You are absolutely right. Ruben and I talked a lot about this idea of the cell being divided. What’s interesting about the overlapping of the faces is in how it creates a third face. Something else has been produced from this separation, which shows that it was not for nothing. The image of their two faces overlapping may look monstrous and somewhat freakish, but at the same time, it’s very positive. This third person is the new skin that Justine now has that frees her to be herself.
I loved the music that you and composer Jim Williams chose to accompany Justine’s first taste of human flesh.

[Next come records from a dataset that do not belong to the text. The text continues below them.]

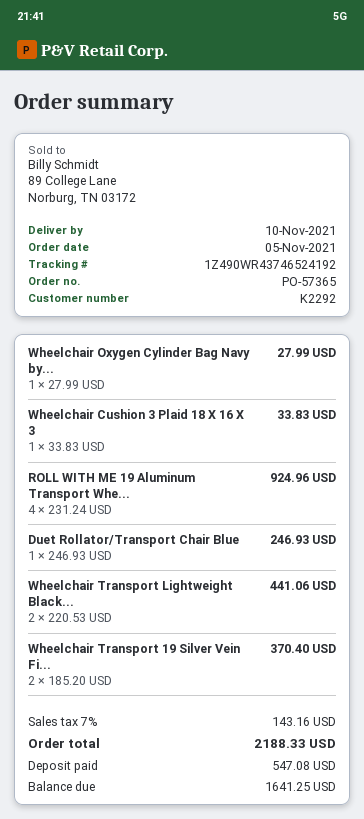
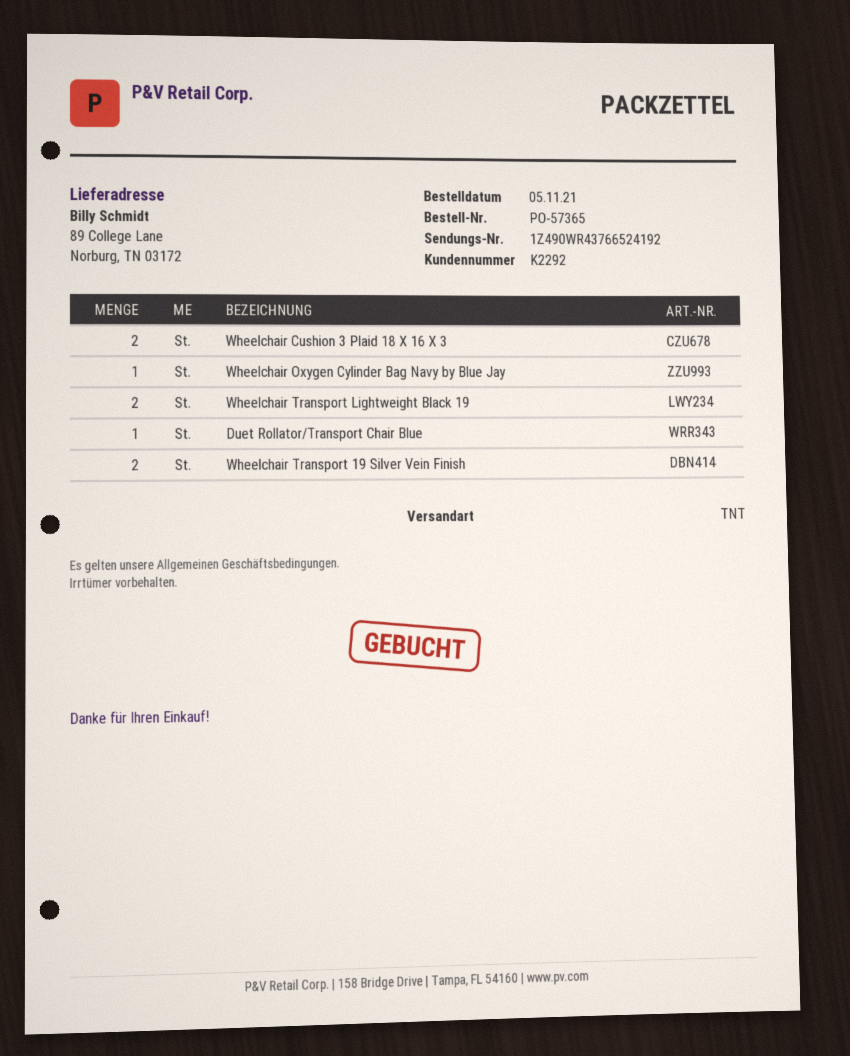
tracking number: 1Z490WR43746524192 -> 1Z490WR43766524192
Wheelchair Cushion 3 Plaid 18 X 16 X 3: 1 -> 2
ROLL WITH ME 19 Aluminum Transport Whe...: 4 -> none

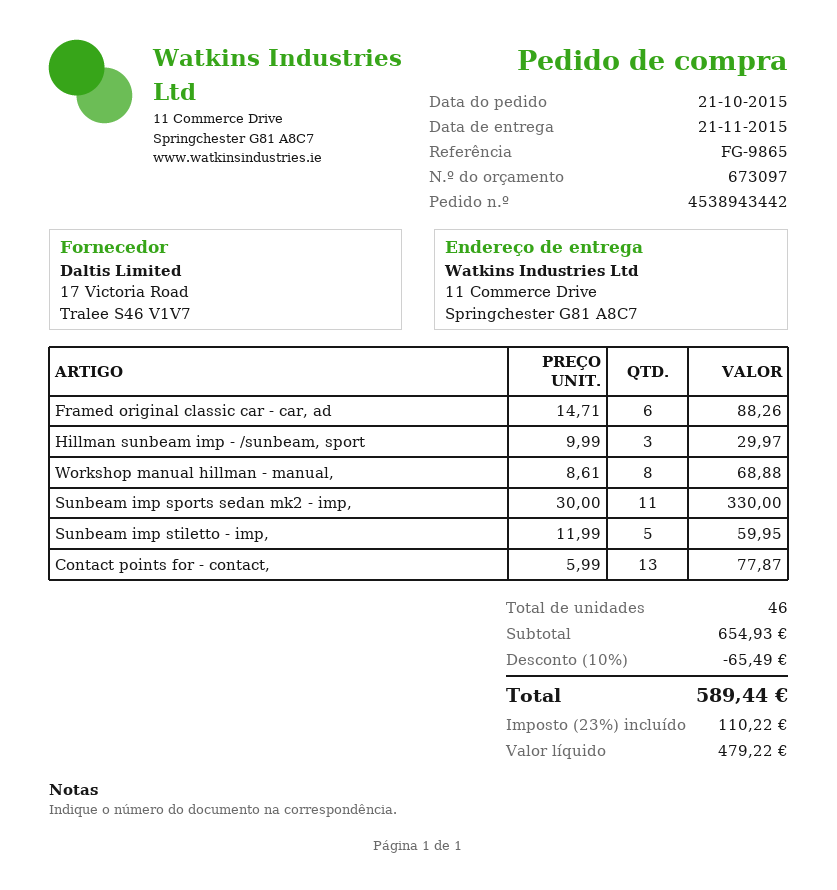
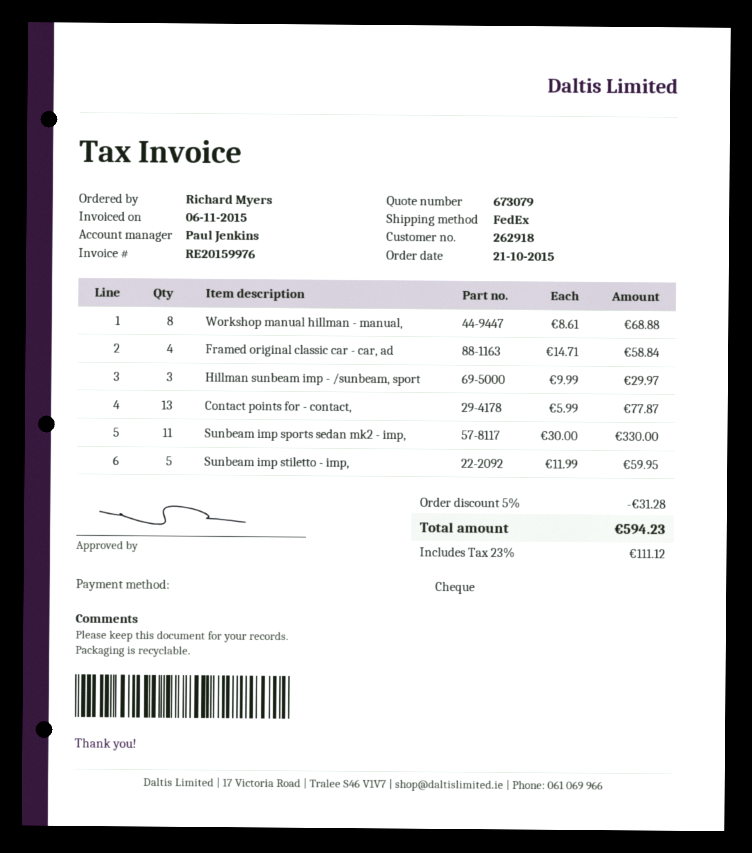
quote number: 673097 -> 673079
Framed original classic car - car, ad: 6 x 14.71 = 88.26 -> 4 x 14.71 = 58.84
discount: 10% = 65.49 -> 5% = 31.28
tax: 23% = 110.22 -> 23% = 111.12
total: 589.44 -> 594.23

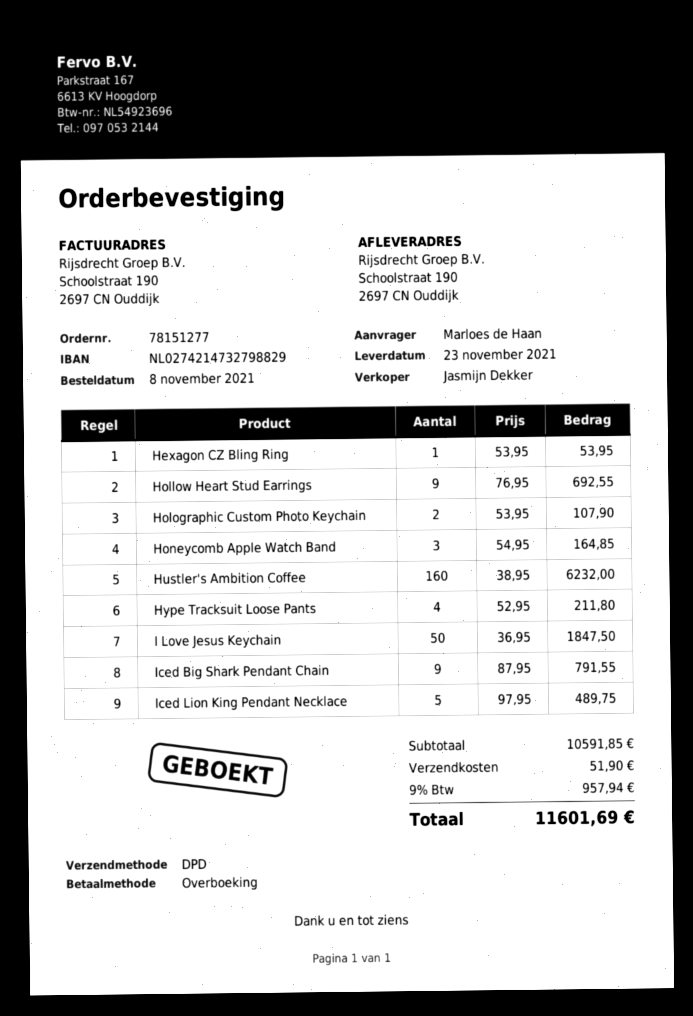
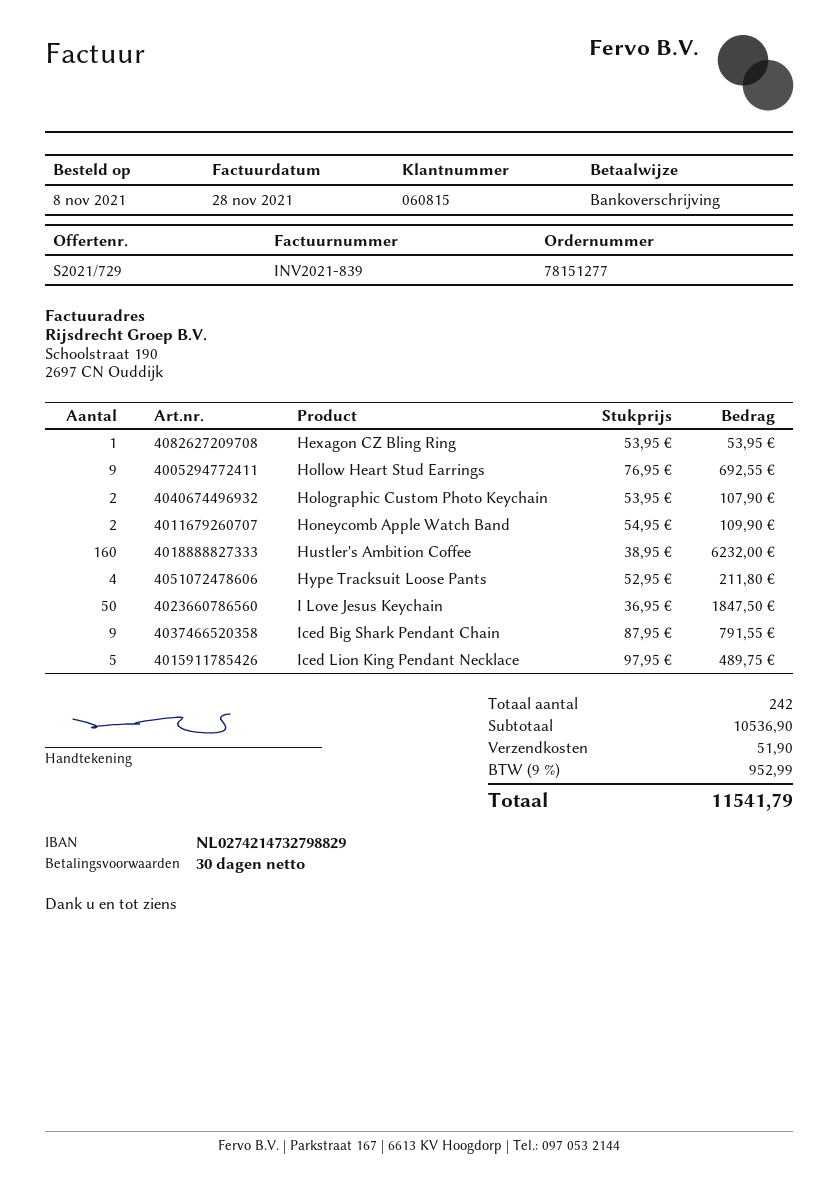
Honeycomb Apple Watch Band: 3 x 54.95 = 164.85 -> 2 x 54.95 = 109.90
subtotal: 10591.85 -> 10536.90
tax: 9% = 957.94 -> 9% = 952.99
total: 11601.69 -> 11541.79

Up to that moment, Justine’s theme is performed with an acoustic guitar. Sometimes it’s used comedically, such as when she has the high heels and finds she can’t walk in them. But once she tastes that flesh, the acoustic guitar becomes an electric guitar. It’s way darker and more punk in a way. Suddenly, her destiny has fallen on her shoulders, and she realizes that she cannot escape it. I really wanted to convey a sense of fatality, and that is how Jim came up with the idea to use the organ. It is a brilliant choice because the organ is the instrument of church that illuminates not only sin but the genealogy of sin. It gives the scene a gothic vibe that I was really aiming for from the beginning, since this is kind of a gothic tale. What I found to be a genius decision on Jim’s part was when he took that same theme and placed it later in the film, during the soccer game. This time, the theme is performed with a harpsichord. It’s so smart because the harpsichord is also a baroque instrument but it is deprived of any religious feeling. The harpsichord is completely pagan, it is Mozart. To take the same theme that had conveyed how Justine was crushed by fatality and destiny, and to transform it into a pagan expression of her empowerment and acceptance of her needs and desires, demonstrates just how deeply Jim was in touch with the character.